The compass box I gave Nick for one Christmas—I haven’t seen that box since we started dating—was unearthed from under his bed and settled near the door. A mass of his Penn State hoodies was shrunken in a space-saving bag near the mini fridge.

His TV is still in its place—we are watching The Hobbit, one of his favorite movies, and both our laptops are on the coffee table in front of us. He is on Buzzfeed, and I am doing some of my freelance work. All is as it should be except for the mound of packed things my peripheral vision is catching. I purposely stare forward in the hopes that I trick myself into believing this isn’t real.

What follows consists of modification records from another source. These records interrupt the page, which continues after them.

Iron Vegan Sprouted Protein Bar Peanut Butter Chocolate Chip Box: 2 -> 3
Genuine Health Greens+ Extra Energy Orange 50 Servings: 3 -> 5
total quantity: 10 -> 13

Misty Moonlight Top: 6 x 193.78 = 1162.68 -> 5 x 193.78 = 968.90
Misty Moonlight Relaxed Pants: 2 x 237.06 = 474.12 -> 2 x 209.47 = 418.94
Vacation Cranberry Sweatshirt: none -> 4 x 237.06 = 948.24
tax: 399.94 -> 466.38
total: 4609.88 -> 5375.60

My apartment just a few blocks away is exactly the same except for my roommates’ missing things. I hadn’t touched my room in over a week. It looks exactly as it did during the last week of classes. Syllabi are still taped to my walls and dozens of tops are hanging in my closet. I have juice in the fridge and a chicken breast on the counter ready to make. Tacos tonight? Maybe pasta. I’ll figure it out later.

Last night was our final stay in Nick’s home since sophomore year. We made Napoleons here, we entertained all our friends here with endless fried chicken nuggets and homemade biscuits, I watched my first episode of Game of Thrones here and we spent countless nights watching over the DP Dough plaza, laughing at the drunken people walking by. Sometimes we were those people.

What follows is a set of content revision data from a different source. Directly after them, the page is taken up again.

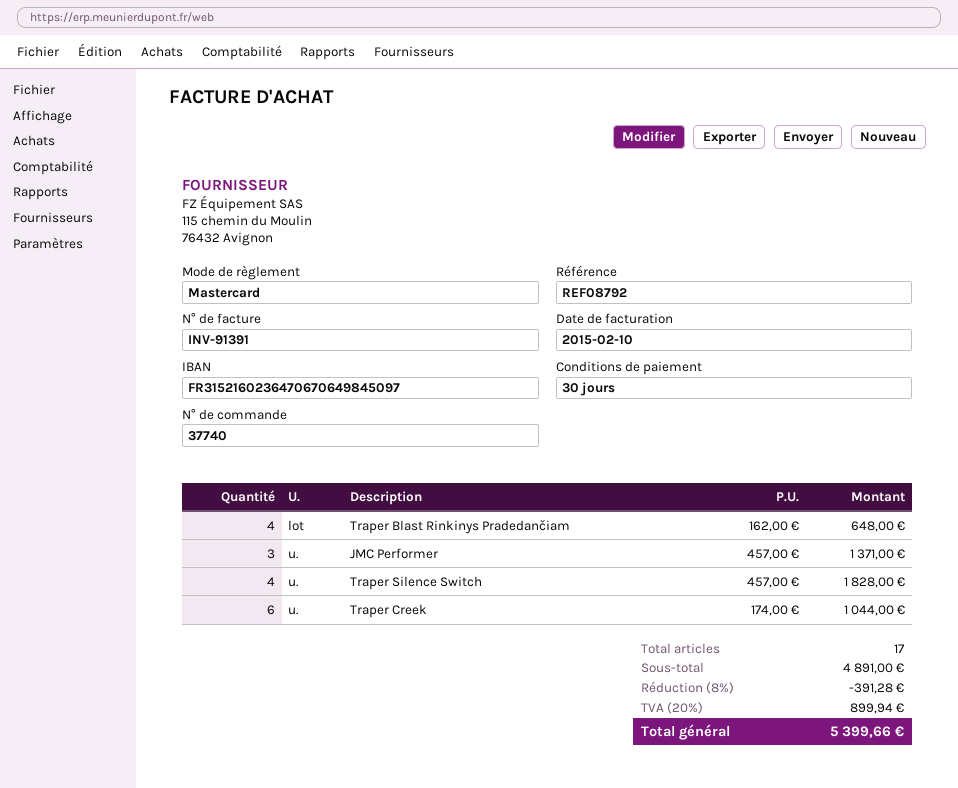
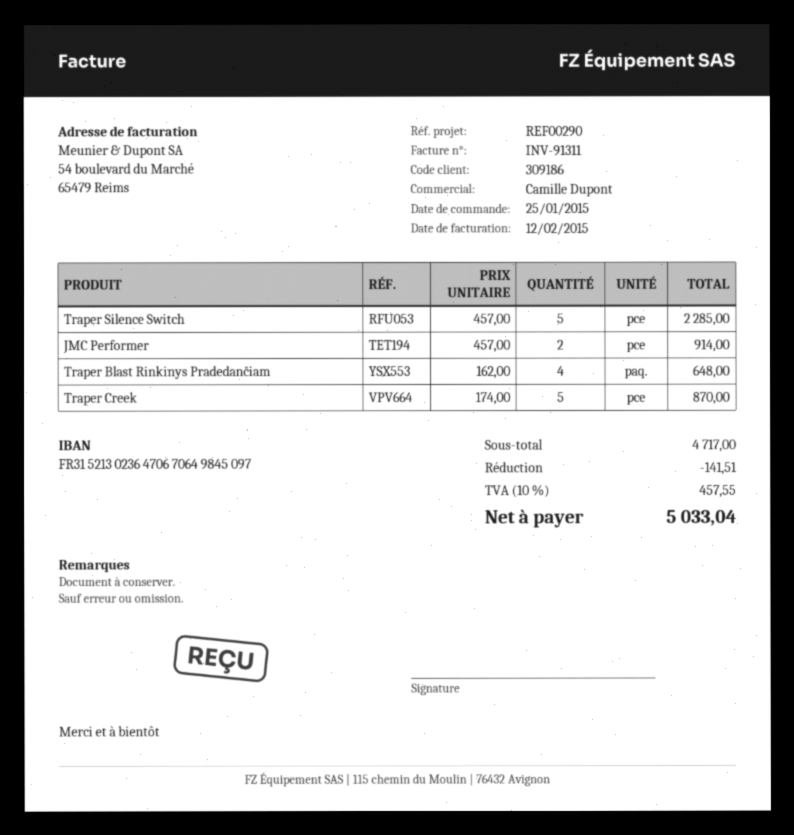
invoice number: INV-91391 -> INV-91311
invoice date: 2015-02-10 -> 2015-02-12
reference: REF08792 -> REF00290
bank account: FR3152160236470670649845097 -> FR3152130236470670649845097
JMC Performer: 3 x 457.00 = 1371.00 -> 2 x 457.00 = 914.00
Traper Silence Switch: 4 x 457.00 = 1828.00 -> 5 x 457.00 = 2285.00
Traper Creek: 6 x 174.00 = 1044.00 -> 5 x 174.00 = 870.00
subtotal: 4891.00 -> 4717.00
discount: 391.28 -> 141.51
tax: 20% = 899.94 -> 10% = 457.55
total: 5399.66 -> 5033.04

Even though I’ll be here until Thursday, this feels like my last day here. Almost all of my friends have gone back to their respective hometowns or on adventurous trips abroad. Very few students remain in town, or at least that’s how I feel. With Nick gone, I imagine myself sitting in the dark in my apartment feeling the urge to move back home 12 hours early.

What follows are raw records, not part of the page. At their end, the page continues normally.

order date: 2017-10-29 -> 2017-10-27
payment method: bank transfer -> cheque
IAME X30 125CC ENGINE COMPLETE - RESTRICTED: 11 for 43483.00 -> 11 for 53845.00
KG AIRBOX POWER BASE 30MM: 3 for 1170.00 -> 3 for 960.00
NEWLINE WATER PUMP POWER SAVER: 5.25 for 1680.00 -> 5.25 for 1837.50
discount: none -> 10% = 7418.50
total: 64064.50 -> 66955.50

And that’s the thing about this place—you have four years to make it yours completely before it slips out of your grasp. For me, I felt this about a half hour into my graduation ceremony. Here I was, mindlessly ushered into this huge life event, occupied by the selfies my friends and I were taking with our caps and the hilarity of the nomenclator’s frustration with the constant cheering he severely warned against. It hit me right in the middle of it all, quite literally interrupting a heavy laugh, and it felt like a train right in my stomach.

I woke up from the illusion I had created—that I was still with my friends, that we were just doing something else together, that we just had to walk across the stage and then things would be normal again—and I realized that I needed to be aware. I needed to feel the BJC’s air conditioning on my neck, to hear the sound of my friend’s fingernails running over the edge of her program, to see the look on my mom’s face as I glanced up at her in the audience—she was so proud of me.

It still ended in what felt like a single moment, and here I am almost a week later, after all the youthful freshmen and thousands of apartment-dwellers have packed up their things and returned to wherever they are now.

As we were falling asleep last night, I almost mentioned that it was, in fact, the last night here together, but, almost in desperation to have the last bit of our old routine, I stayed silent.

I have only hours left in this apartment. Nick is still on Buzzfeed, I’m answering emails and all is as it should be—until we pack up the car and find our new normal.